Nadia Nsayi, politologue belgo-congolaise: « Notre société est malade »

Temps de lecture : 5 minutes Crédit photo :

(c) Isopix

Auteur⸱e
Fabrice Claes
Traducteur Fabrice Claes

À la fois noble et dangereuse, la manifestation contre le racisme à Bruxelles fait craindre aux virologues de nouvelles contaminations. La politologue belgo-congolaise Nadia Nsayi, 36 ans, était présente parmi les 10 000 personnes venues manifester ce dimanche devant le Palais de Justice. Elle aussi, a hésité à se rendre à ce rassemblement de masse en pleine crise du coronavirus. Mais pour Nadia Nsayi, le message était trop important. « Une société qui se lève face à l’injustice, c’est une société en bonne santé. »

« J’habite en Belgique depuis trente ans et je n’avais encore jamais vu 10 000 personnes de toutes les couleurs manifester contre le racisme. Il s’agit d’un signal fort envoyé au monde politique. Il est temps d’agir ! » Nadia Nsayi, qui a émigré du Congo vers la Belgique à l’âge de cinq ans, n’en revient toujours pas. La politologue de la KUL, auteure du roman autobiographique Dochter van de dekolonisatie (Fille de la décolonisation), répond de manière rationnelle aux questions qui ont suscité, ce dimanche, des réactions plutôt émotionnelles.
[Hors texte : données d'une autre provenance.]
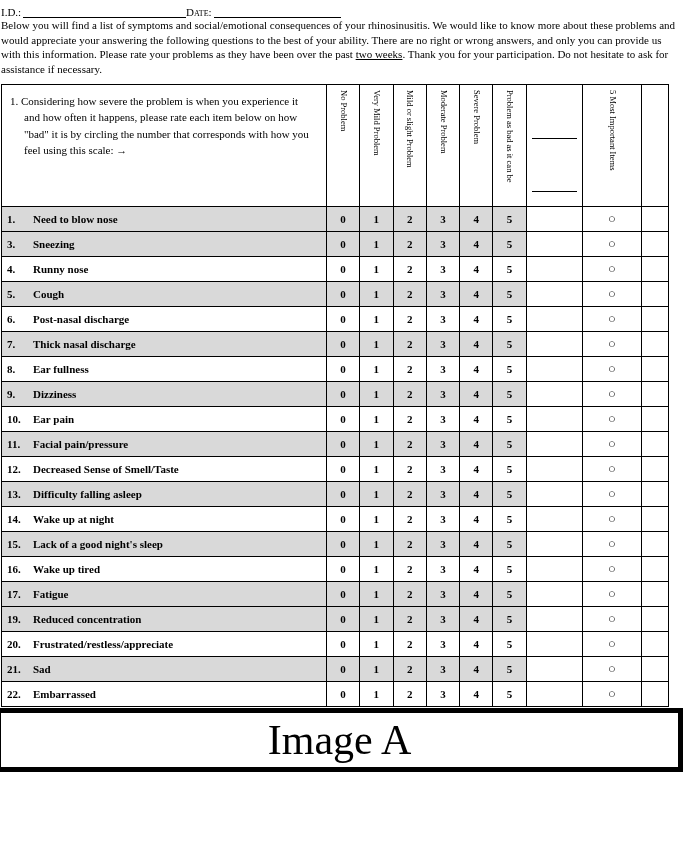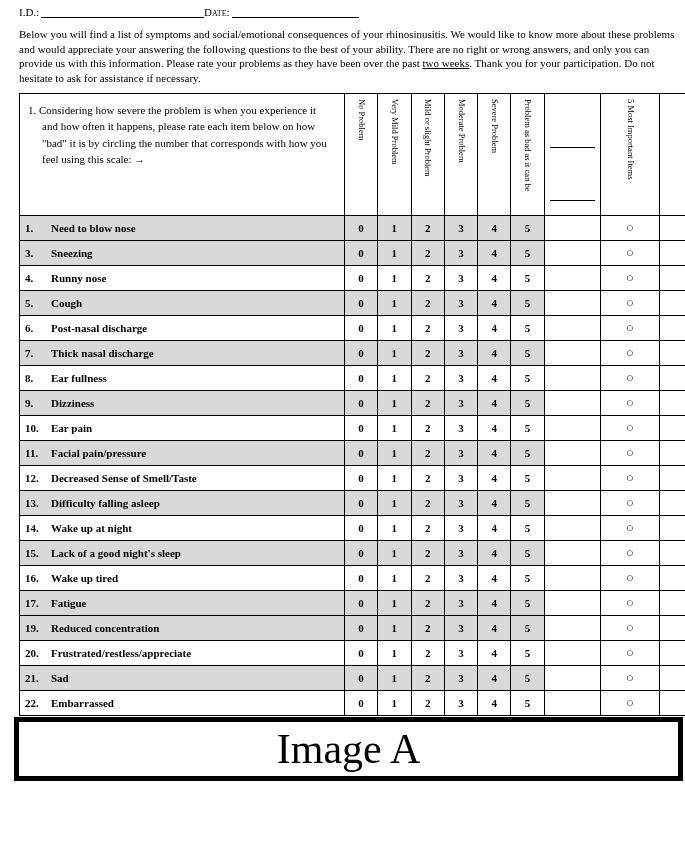--- a/index.html
+++ b/index.html
@@ -9,7 +9,7 @@
     font-family: "Liberation Serif", serif;
     color: #000; overflow: hidden;
   }
-  .page { padding: 6px 7px 0 19px; }
+  .page { padding: 6px 7px 0 1px; }
 
   
   .top-row { display: flex; align-items: flex-end; font-size: 11px; }

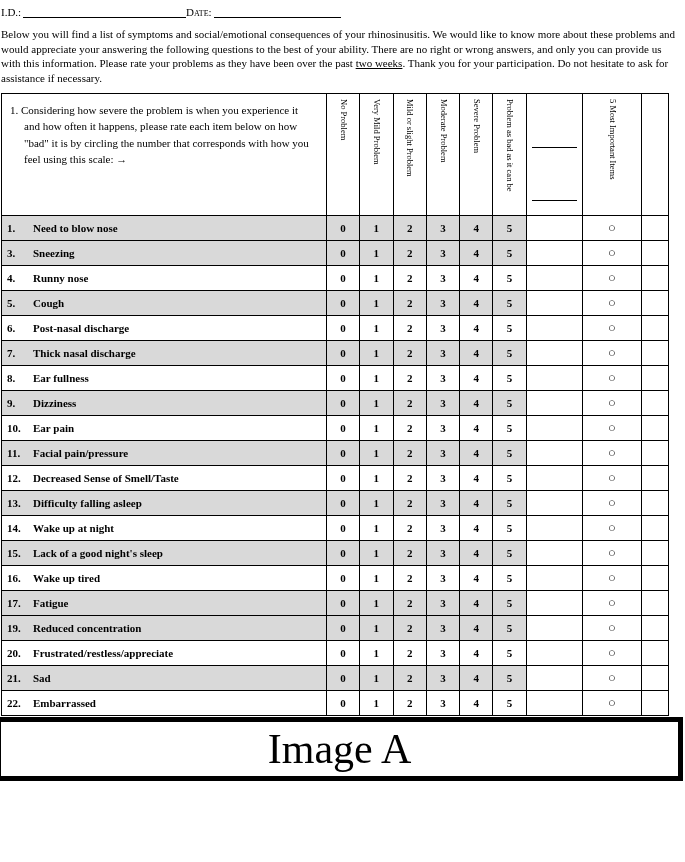--- a/index.html
+++ b/index.html
@@ -24,7 +24,7 @@
   }
 
   
-  .intro { font-size: 11px; line-height: 1.33; margin-top: 9px; text-align: left; }
+  .intro { font-size: 11px; line-height: 1.33; text-align: left; }
   .u { text-decoration: underline; }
Un tel rassemblement en pleine crise du coronavirus était-il responsable ?

« Même pour moi, c’était un dilemme, surtout après avoir respecté scrupuleusement toutes les règles sanitaires pendant trois mois. Mais au bout du compte, tout s’est passé en toute sécurité (presque tout le monde portait un masque) et de manière pacifique. »

Pourtant, à la fin, des échauffourées ont eu lieu, avec 150 arrestations à la clé.

« La violence d’une petite minorité ne peut pas détourner l’attention du message principal : il faut combattre le racisme. »

Le racisme est-il plus difficile à combattre que le coronavirus ?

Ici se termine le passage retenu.